First published in Great Britain and the USA 2013 by
SEVERN HOUSE PUBLISHERS LTD of
9–15 High Street, Sutton, Surrey, England, SM1 1DF.
ebook edition first published in 2013 by Severn House Digital
an imprint of Severn House Publishers Limited
Copyright © 2013 by Judith Cutler
The right of Judith Cutler to be identified as the author of this work has been asserted in accordance with the Copyright, Designs & Patents Act 1988.
British Library Cataloguing in Publication Data
Cutler, Judith.
Guilt edged. – (A Lina Townend mystery; 6)
1. Townend, Lina (Fictitious character)–Fiction.
2. Antique dealers–Fiction. 3. Aristocracy (Social
class)–Fiction. 4. Detective and mystery stories.
I. Title II. Series
823.9'2-dc23
ISBN-13: 978-0-7278-8293-6 (cased)
ISBN-13: 978-1-78010-423-2 (epub)
Except where actual historical events and characters are being described for the storyline of this novel, all situations in this publication are fictitious and any resemblance to living persons is purely coincidental.
This ebook produced by
Palimpsest Book Production Limited,
Falkirk, Stirlingshire, Scotland.
To my dear son Jon,
and the unemployed army of talented young men and women desperate to do a fair day’s work for a fair day’s pay
ACKNOWLEDGMENTS
This novel could not have been written without the generous and inspiring help of Philip Allwood, auctioneer and raconteur extraordinaire, who took me behind the scenes at Moore, Allen, Cirencester, and freely shared his expertise and love of antiques. It goes without saying that he and his team are nothing at all like Brian and Helen Baker’s completely fictitious firm.
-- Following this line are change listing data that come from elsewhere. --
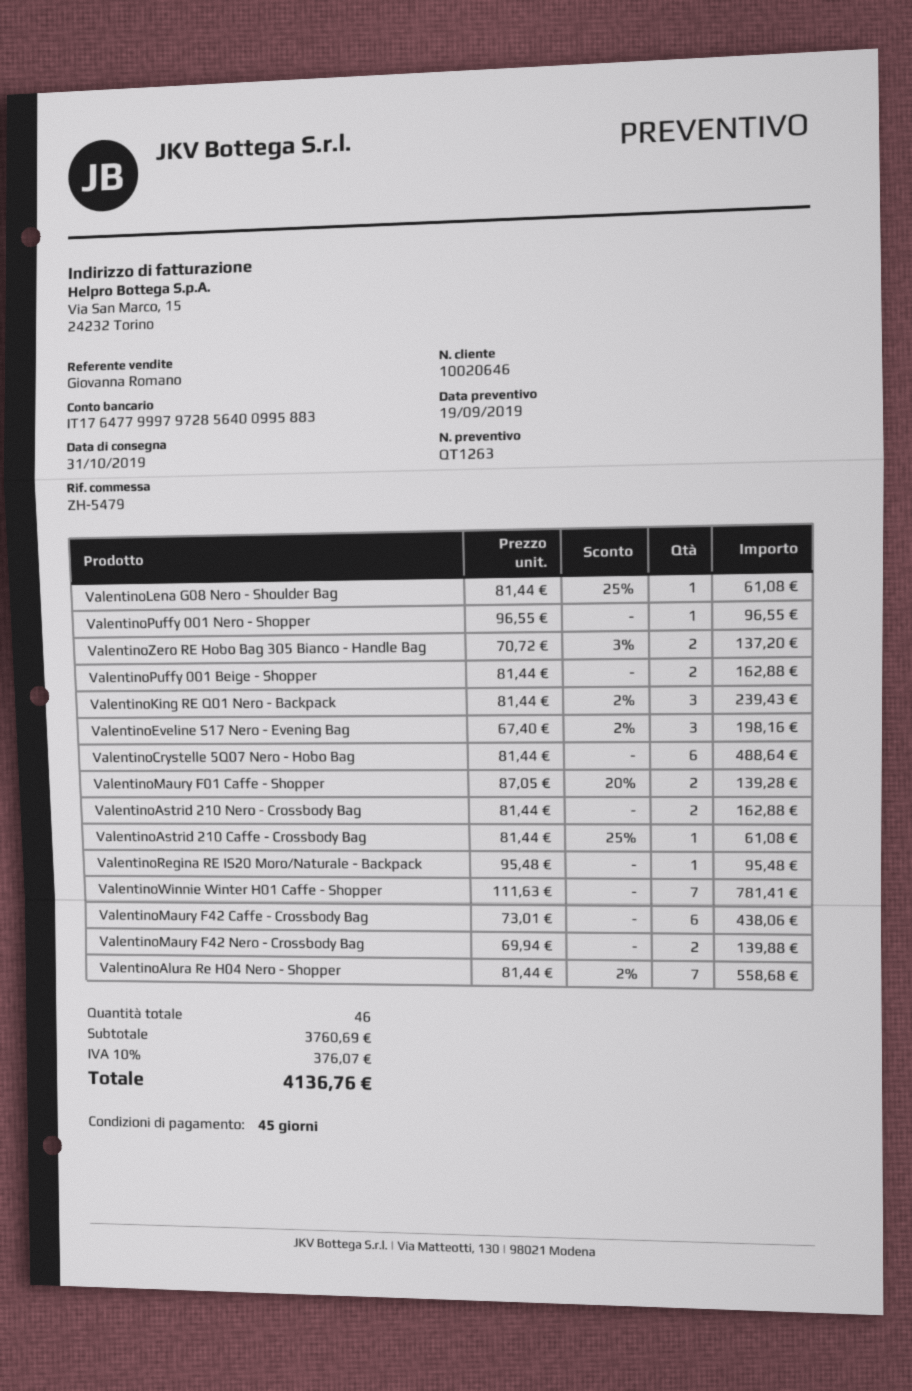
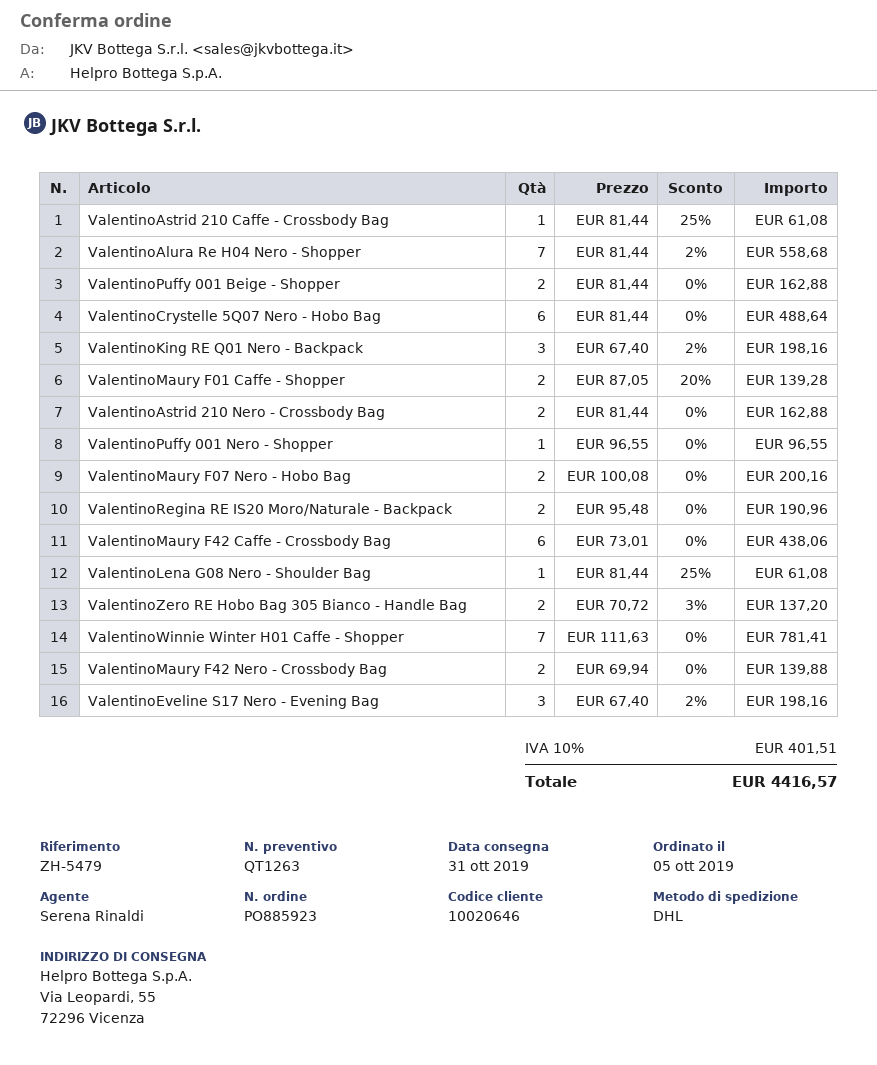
sales rep: Giovanna Romano -> Serena Rinaldi
ValentinoKing RE Q01 Nero - Backpack: 3 x 81.44 - 2% = 239.43 -> 3 x 67.40 - 2% = 198.16
ValentinoRegina RE IS20 Moro/Naturale - Backpack: 1 x 95.48 = 95.48 -> 2 x 95.48 = 190.96
ValentinoMaury F07 Nero - Hobo Bag: none -> 2 x 100.08 = 200.16
tax: 10% = 376.07 -> 10% = 401.51
total: 4136.76 -> 4416.57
Lina and I both found invaluable information in The Portrait Minature in England by Katherine Coombs (V and A Publications, 1998), for which we are truly grateful.
ONE
‘Talk to me about a horse? What do you mean, someone wants to talk about a horse?’ Tearing my eyes from the blank computer screen they’d been glued to for heaven knows how long, I turned to Mary Walker. She might technically have been just an employee of Tripp and Townend, Antique Dealers, of Bredeham, but she ran the shop part of the firm as if it were an outlet of Harrods, at the very least. Why should she imagine I’d want a horse, especially just at this moment? For goodness’ sake, didn’t I have enough to worry about?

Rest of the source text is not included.